ResolverRAT, ce nouveau virus qui cible la pharmacie et le secteur de la santé

L’information a été révélée le 15 avril 2025 par le site 01net, s’appuyant sur un rapport d’alerte publié par Morphisec Threat Labs, laboratoire israélien spécialisé en cybersécurité. Un malware d’un nouveau type, baptisé ResolverRAT, est actuellement utilisé dans une campagne mondiale de cyberattaques visant prioritairement les secteurs de la santé et de la pharmacie.

Ce cheval de Troie à accès à distance (Remote Access Trojan, ou RAT) permet à un attaquant de prendre le contrôle total d’un ordinateur infecté. La méthode de diffusion repose sur des courriels de phishing soigneusement conçus pour piéger les collaborateurs des structures ciblées.
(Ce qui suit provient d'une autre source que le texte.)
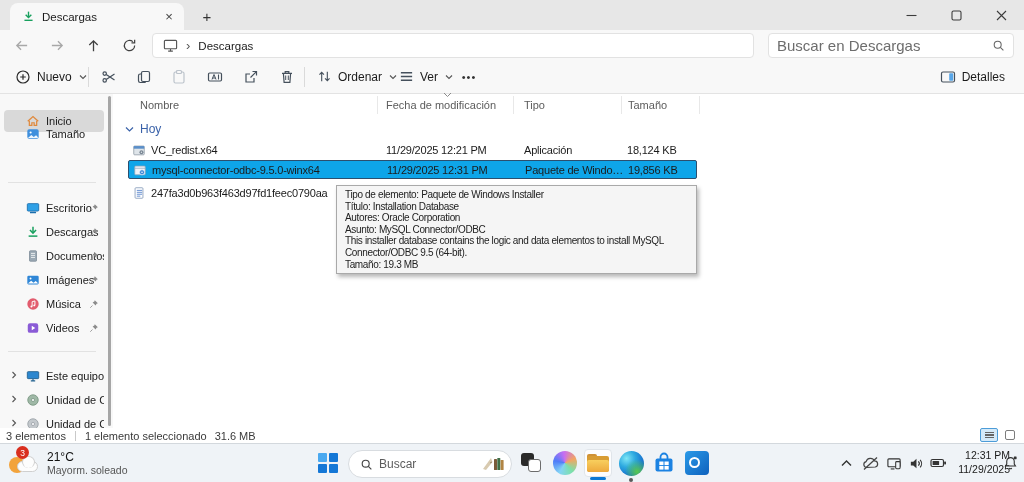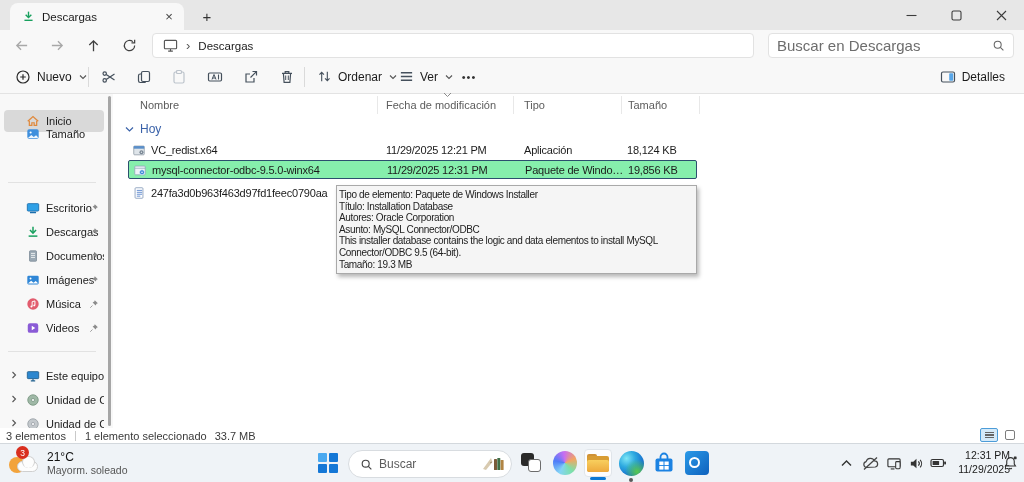--- a/index.html
+++ b/index.html
@@ -61,7 +61,7 @@
 .frow .fname{display:flex;align-items:center;gap:5px;padding-left:4px;white-space:nowrap;overflow:hidden}
 .frow .fdate,.frow .ftype{padding-left:3px;white-space:nowrap;overflow:hidden;text-overflow:ellipsis}
 .frow .fsize{text-align:left;padding-right:9px;white-space:nowrap}
-.frow.sel{background:#86efac;border:1px solid #2c4f6e}
+.frow.sel{background:#0ea5e9;border:1px solid #2c4f6e}
 .sortchev{position:absolute;left:330px;top:-2px}
 
 

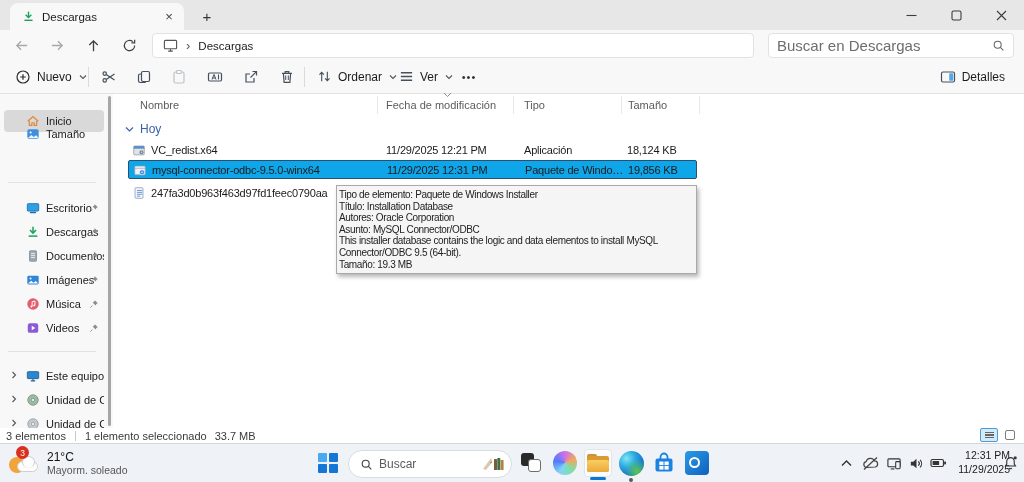--- a/index.html
+++ b/index.html
@@ -66,7 +66,7 @@
 
 
 .tooltip{position:absolute;left:223px;top:91px;width:361px;background:#f5f5f5;border:1px solid #a9a9a9;
-  box-shadow:2px 3px 4px rgba(0,0,0,.28);padding:3px 2px;z-index:6;font-size:10px;letter-spacing:-0.35px;
+  box-shadow:2px 3px 4px rgba(0,0,0,.28);padding:3px 8px;z-index:6;font-size:10px;letter-spacing:-0.35px;
   line-height:11.6px;color:#222;overflow:hidden;white-space:nowrap}
 
 

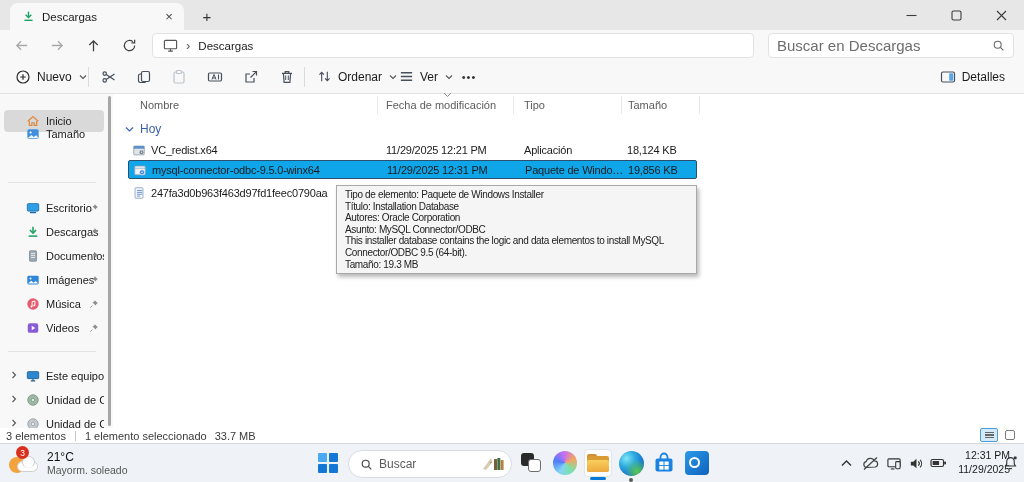--- a/index.html
+++ b/index.html
@@ -483,7 +483,7 @@
       <span>3 elementos</span>
       <span class="stdiv"></span>
       <span>1 elemento seleccionado</span>
-      <span style="margin-left:8px">33.7 MB</span>
+      <span style="margin-left:8px">31.6 MB</span>
       <div class="viewtoggles">
         <div class="vtbtn active">
           <div class="vtlines">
Les messages exploitent des motifs juridiques anxiogènes — fausses plaintes, litiges, infractions au droit d’auteur — afin de désarmer la vigilance des destinataires. « Les thèmes alarmants sont spécifiquement conçus pour provoquer une réaction émotionnelle immédiate », précisent les chercheurs.

Une tactique d’infection insidieuse

Le fichier joint à ces courriels usurpe l’apparence d’un exécutable lié à un logiciel HP (Hewlett-Packard), renforçant sa crédibilité. Une fois ouvert, il implante ResolverRAT dans la mémoire volatile de l’ordinateur. L’infection est immédiate.

Le virus met alors en œuvre une série de techniques d’évasion avancées pour échapper à la détection : il réplique ses fichiers dans plusieurs répertoires système de Windows, comme « Program Files », « LocalAppData » ou encore le dossier de démarrage, afin de s’exécuter à chaque redémarrage.

Mais surtout, ResolverRAT est conçu pour exfiltrer les données à bas bruit. Il fragmente les fichiers de plus de 1 Mo en segments de 16 Ko, ce qui lui permet de se fondre dans le trafic Internet habituel et d’éviter les outils de surveillance réseau.

Données médicales en ligne de mire

Le rapport de Morphisec ne détaille pas l’identité des structures infectées, mais confirme que les courriels piégés sont envoyés en plusieurs langues (italien, hindi, tchèque, turc, portugais), traduisant une volonté manifeste de cibler un maximum de pays et de maximiser les taux d’infection. Une « opération à portée mondiale », selon les termes du laboratoire.

Le secteur de la santé est une cible de choix pour les cybercriminels. L’accès à des données médicales sensibles leur permet d’exiger des rançons élevées ou de revendre les informations sur le dark web. Ce constat est régulièrement relayé par l’Agence nationale de la sécurité des systèmes d’information (ANSSI), qui classe les établissements de santé parmi les cibles les plus vulnérables en France.

Pharmacies : des cibles stratégiques

Les pharmacies d’officine sont directement concernées. Points d’entrée du système de soins, elles concentrent des volumes importants de données personnelles, médicales et administratives, transmises quotidiennement via des logiciels métier ou des systèmes de télétransmission. Cette interconnexion permanente les rend particulièrement exposées.

À ce jour, aucune alerte spécifique n’a été émise par l’Agence nationale de sécurité du médicament (ANSM), la Fédération des syndicats pharmaceutiques de France (FSPF) ou l’Union des syndicats de pharmaciens d’officine (USPO). Mais la prudence est de mise. Les pharmaciens doivent néanmoins redoubler d’attention face aux mails suspects, même lorsqu’ils semblent émaner de fournisseurs ou de partenaires institutionnels.

Quelle réponse à la menace ?

Morphisec recommande une surveillance proactive des processus système, l’analyse fine des flux sortants, et le blocage des exécutables inconnus, même s’ils sont liés à des éditeurs réputés. Ces mesures dépassent souvent les capacités des antivirus classiques.

Pour les officines, il est nécessaire de renforcer les protocoles de sécurité informatique :
– formation continue du personnel ;
– limitation des droits d’administration ;
– mise à jour rigoureuse des logiciels ;
– audits réguliers des systèmes.

Un précédent lourd de conséquences

Ce type d’attaque rappelle les précédents frappant des hôpitaux français. Les conséquences avaient été majeures : arrêt de certains services, transfert de patients, divulgation de données.

Alors que la numérisation du système de santé s’intensifie, ResolverRAT illustre une nouvelle fois la nécessité de renforcer la cybersécurité du secteur de la pharmacie et de la Santé.